Task description: The output must match the entries below exactly, with pictures removed.
** Material for the task follows **
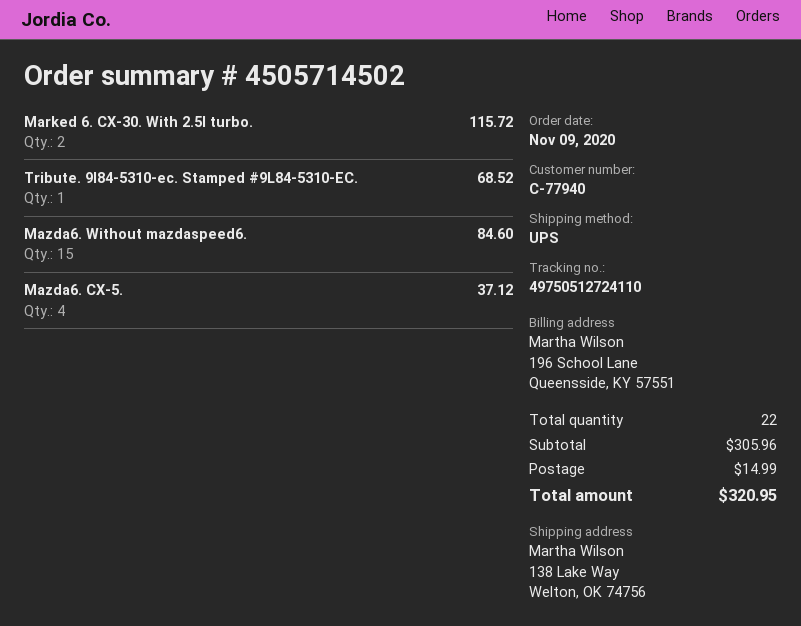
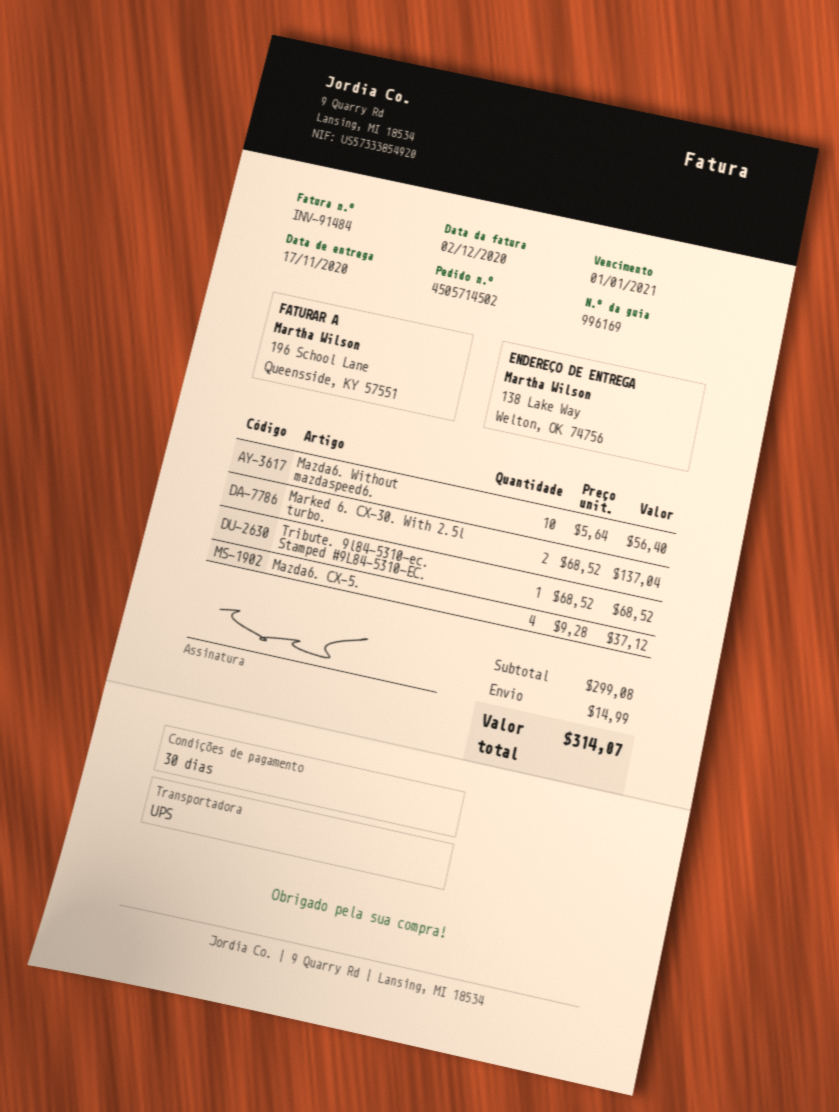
Marked 6. CX-30. With 2.5l turbo.: 2 for 115.72 -> 2 for 137.04
Mazda6. Without mazdaspeed6.: 15 for 84.60 -> 10 for 56.40
subtotal: 305.96 -> 299.08
total: 320.95 -> 314.07

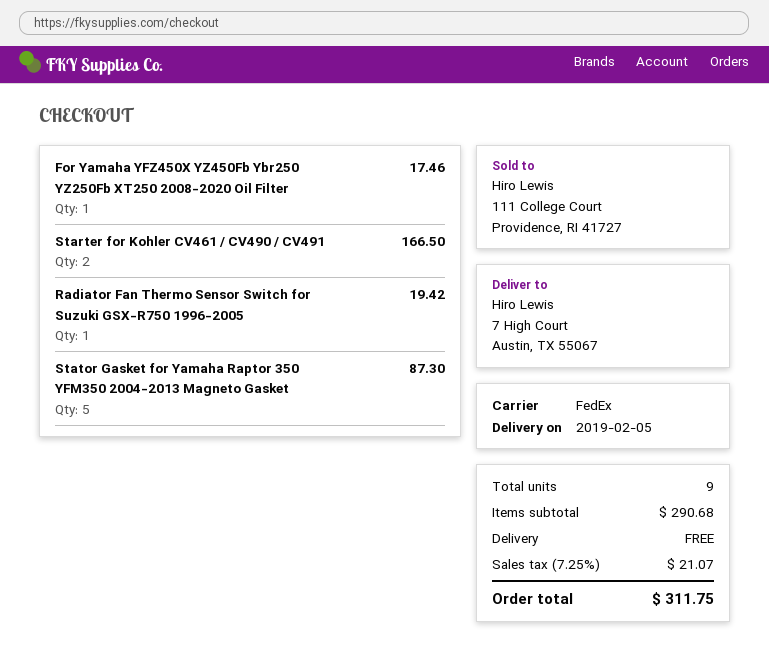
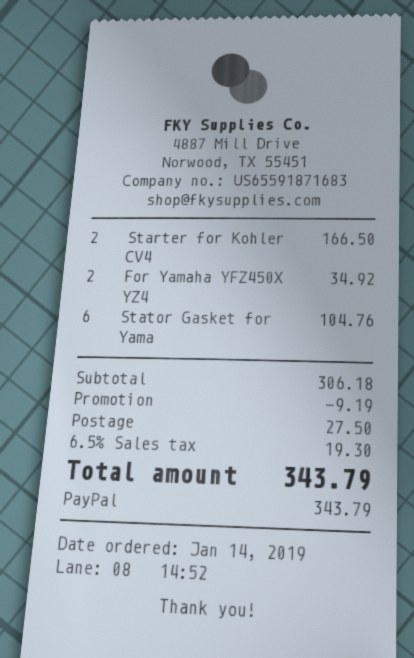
For Yamaha YFZ450X YZ450Fb Ybr250 YZ250Fb XT250 2008-2020 Oil Filter: 1 for 17.46 -> 2 for 34.92
Radiator Fan Thermo Sensor Switch for Suzuki GSX-R750 1996-2005: 1 for 19.42 -> none
Stator Gasket for Yamaha Raptor 350 YFM350 2004-2013 Magneto Gasket: 5 for 87.30 -> 6 for 104.76
subtotal: 290.68 -> 306.18
discount: none -> 9.19
shipping: 0.00 -> 27.50
tax: 7.25% = 21.07 -> 6.5% = 19.30
total: 311.75 -> 343.79

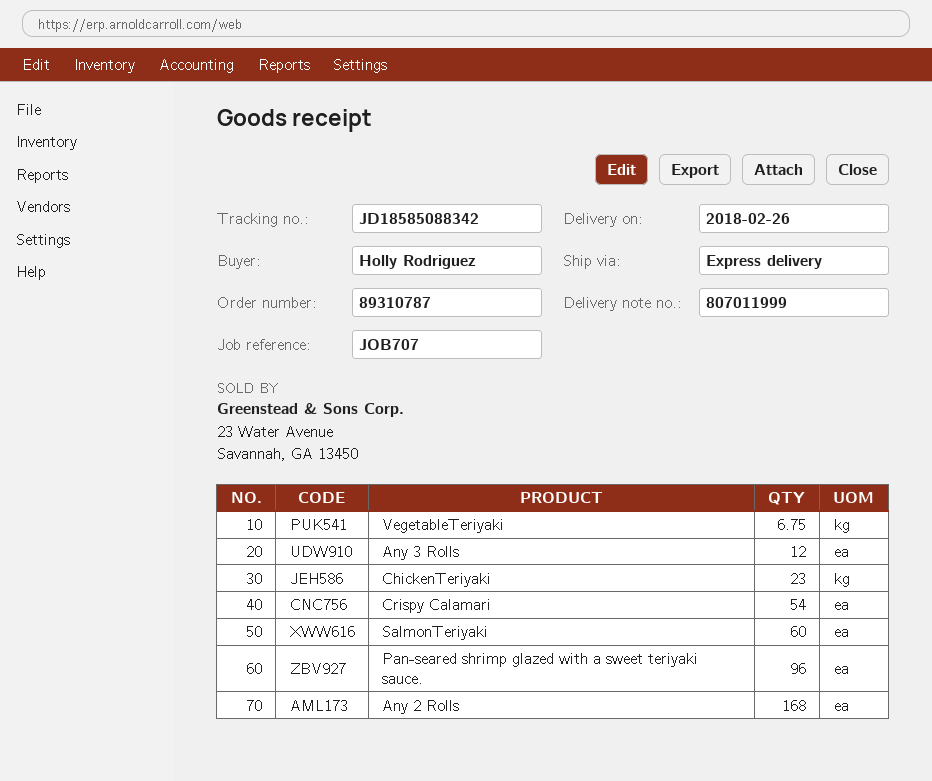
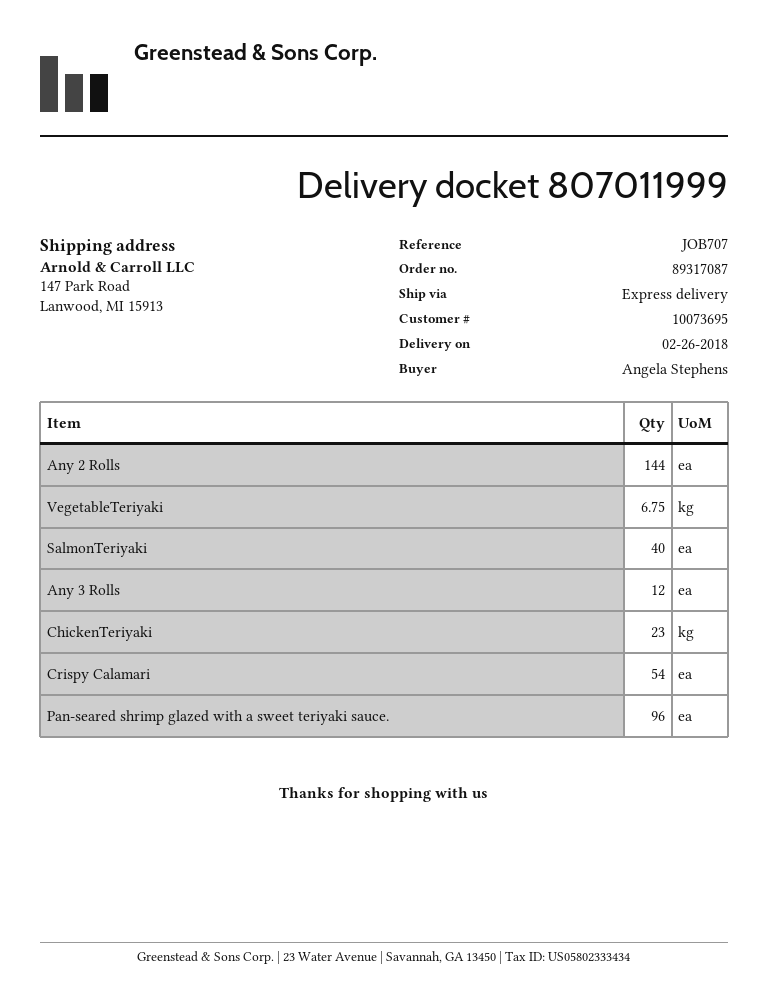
order number: 89310787 -> 89317087
ordered by: Holly Rodriguez -> Angela Stephens
SalmonTeriyaki: 60 -> 40
Any 2 Rolls: 168 -> 144

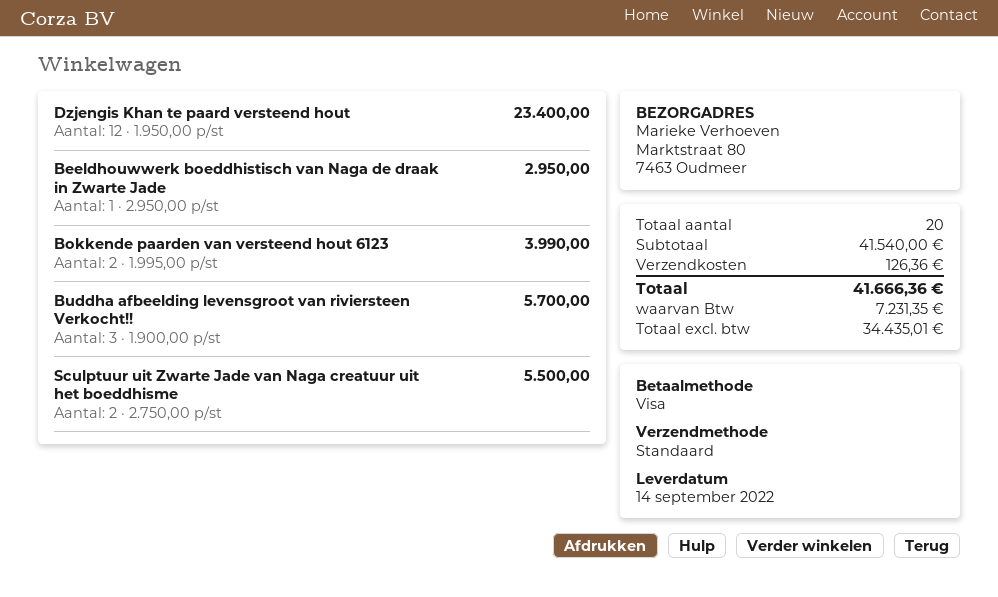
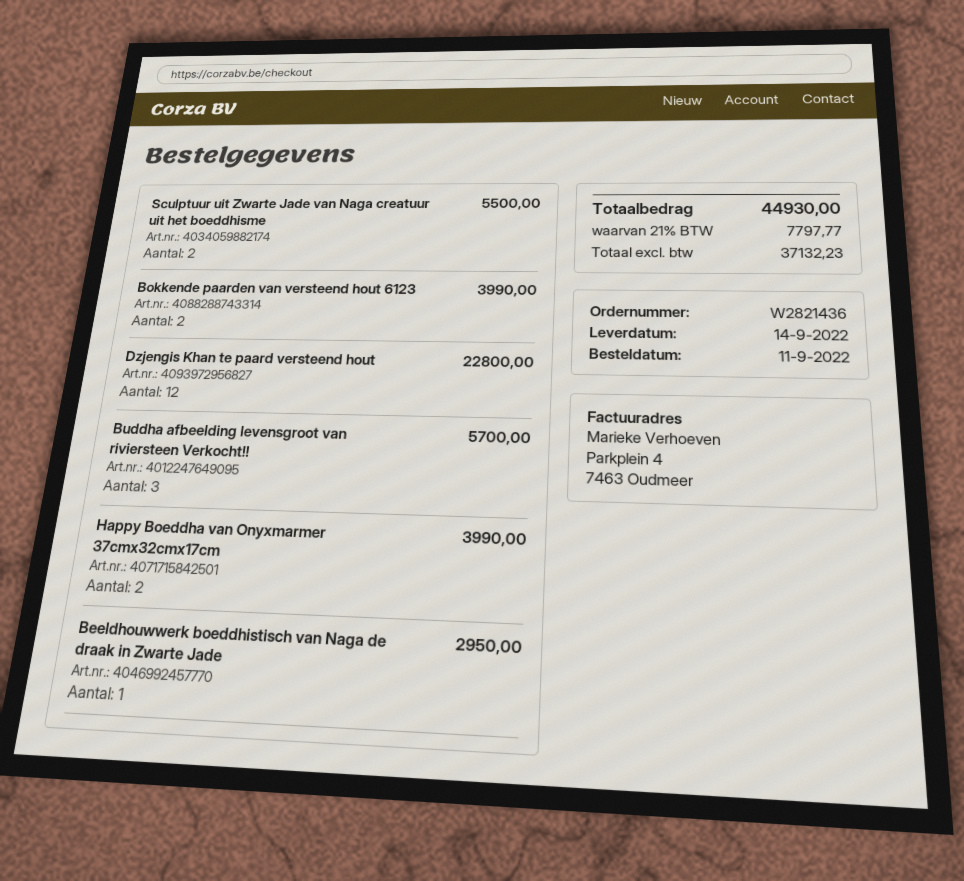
Dzjengis Khan te paard versteend hout: 12 for 23400.00 -> 12 for 22800.00
Happy Boeddha van Onyxmarmer 37cmx32cmx17cm: none -> 2 for 3990.00
shipping: 126.36 -> none
net: 34435.01 -> 37132.23
tax: 7231.35 -> 7797.77
total: 41666.36 -> 44930.00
** End of Material for the task **
Result:
Marked 6. CX-30. With 2.5l turbo.: 2 for 115.72 -> 2 for 137.04
Mazda6. Without mazdaspeed6.: 15 for 84.60 -> 10 for 56.40
subtotal: 305.96 -> 299.08
total: 320.95 -> 314.07

For Yamaha YFZ450X YZ450Fb Ybr250 YZ250Fb XT250 2008-2020 Oil Filter: 1 for 17.46 -> 2 for 34.92
Radiator Fan Thermo Sensor Switch for Suzuki GSX-R750 1996-2005: 1 for 19.42 -> none
Stator Gasket for Yamaha Raptor 350 YFM350 2004-2013 Magneto Gasket: 5 for 87.30 -> 6 for 104.76
subtotal: 290.68 -> 306.18
discount: none -> 9.19
shipping: 0.00 -> 27.50
tax: 7.25% = 21.07 -> 6.5% = 19.30
total: 311.75 -> 343.79

order number: 89310787 -> 89317087
ordered by: Holly Rodriguez -> Angela Stephens
SalmonTeriyaki: 60 -> 40
Any 2 Rolls: 168 -> 144

Dzjengis Khan te paard versteend hout: 12 for 23400.00 -> 12 for 22800.00
Happy Boeddha van Onyxmarmer 37cmx32cmx17cm: none -> 2 for 3990.00
shipping: 126.36 -> none
net: 34435.01 -> 37132.23
tax: 7231.35 -> 7797.77
total: 41666.36 -> 44930.00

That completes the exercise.